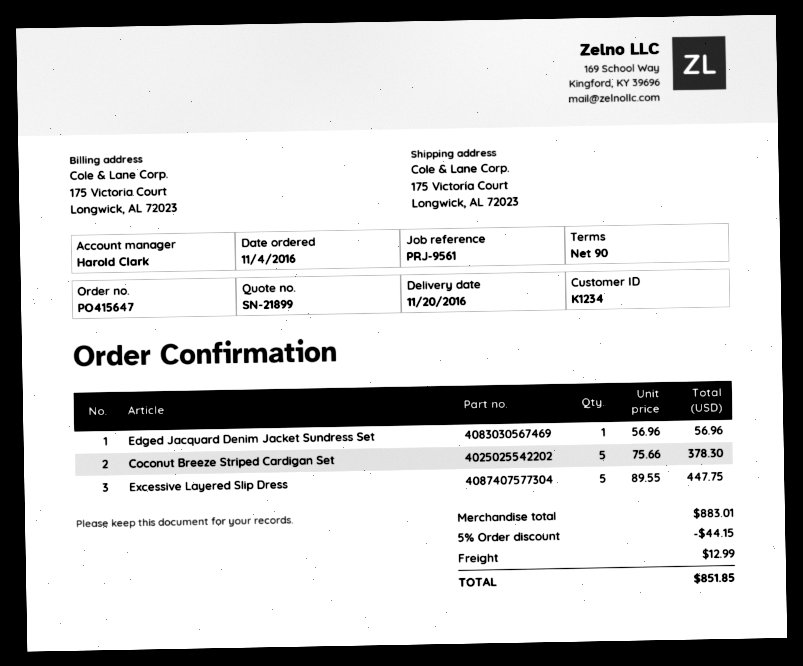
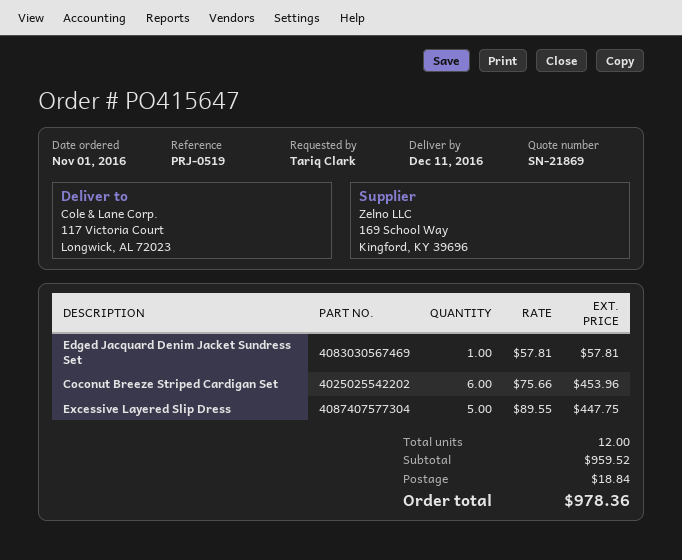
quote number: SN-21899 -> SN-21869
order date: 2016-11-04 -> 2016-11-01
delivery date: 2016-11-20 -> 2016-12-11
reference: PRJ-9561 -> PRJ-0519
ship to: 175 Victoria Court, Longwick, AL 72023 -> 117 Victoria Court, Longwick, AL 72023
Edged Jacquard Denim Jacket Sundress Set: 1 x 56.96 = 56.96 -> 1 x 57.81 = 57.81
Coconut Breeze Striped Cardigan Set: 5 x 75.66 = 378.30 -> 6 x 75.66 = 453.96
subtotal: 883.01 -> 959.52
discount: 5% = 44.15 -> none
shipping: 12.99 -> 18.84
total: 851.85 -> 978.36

...

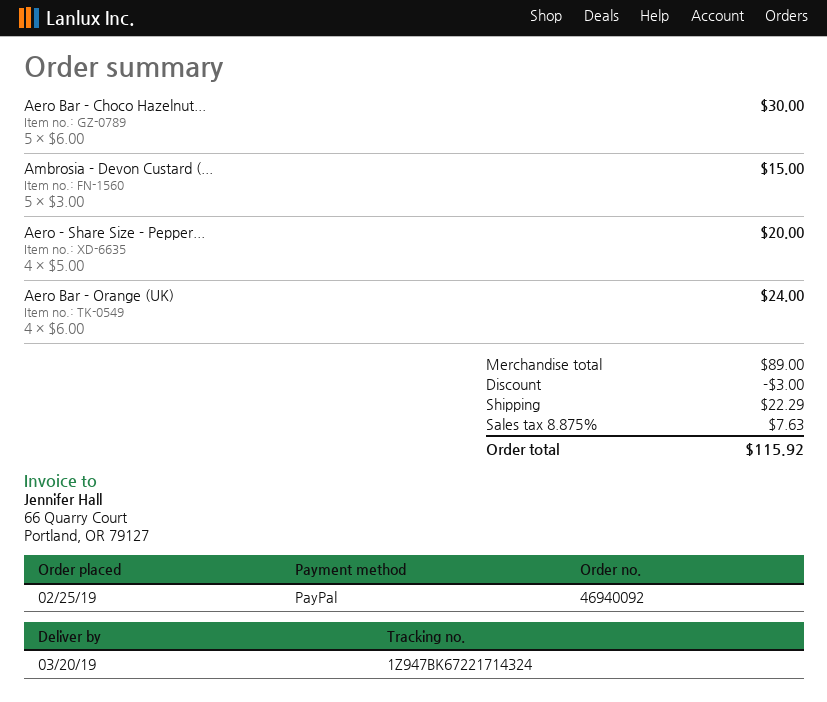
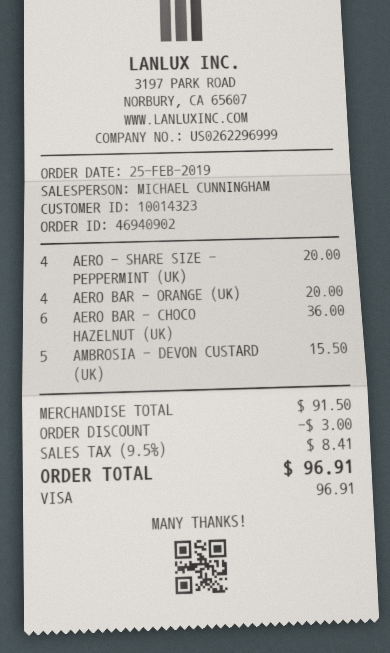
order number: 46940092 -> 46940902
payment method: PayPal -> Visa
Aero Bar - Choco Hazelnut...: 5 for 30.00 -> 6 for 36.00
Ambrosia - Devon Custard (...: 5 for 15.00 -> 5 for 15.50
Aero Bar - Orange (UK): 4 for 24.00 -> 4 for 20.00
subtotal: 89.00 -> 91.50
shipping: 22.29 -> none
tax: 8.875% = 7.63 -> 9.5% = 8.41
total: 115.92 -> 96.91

* * *

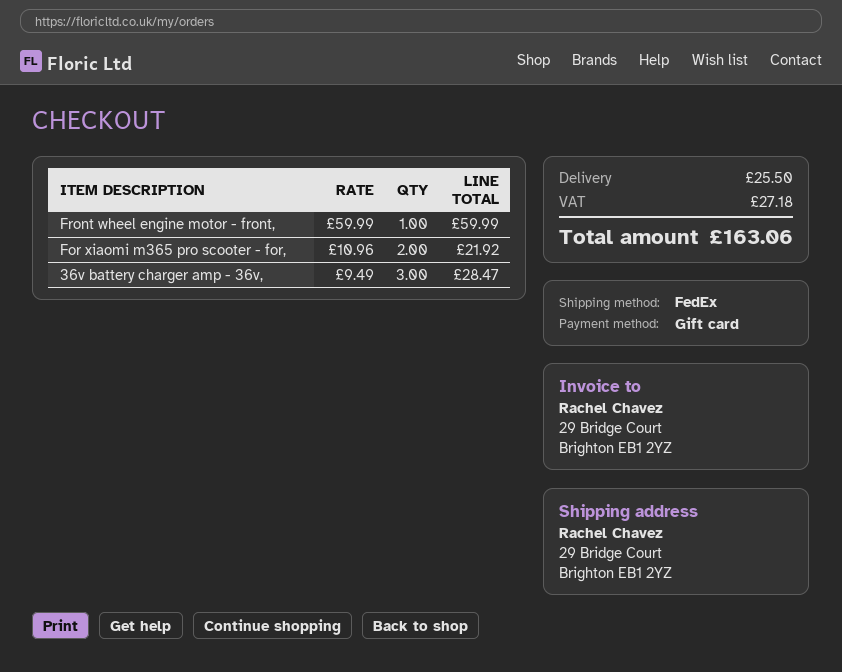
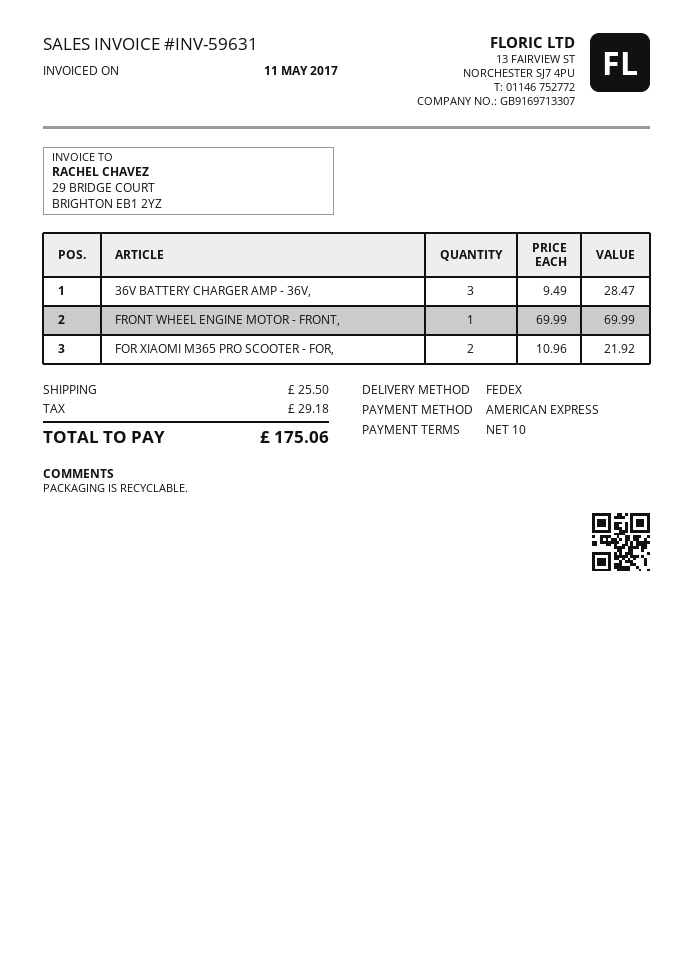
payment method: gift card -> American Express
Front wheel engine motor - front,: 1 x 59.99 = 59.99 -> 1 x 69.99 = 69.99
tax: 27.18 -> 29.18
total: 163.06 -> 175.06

* **EXERCISE INSTRUCTIONS**:
Only a number should be given in reply: how many lines in the entries above hold "Aero".

* **ANSWER AREA**:
2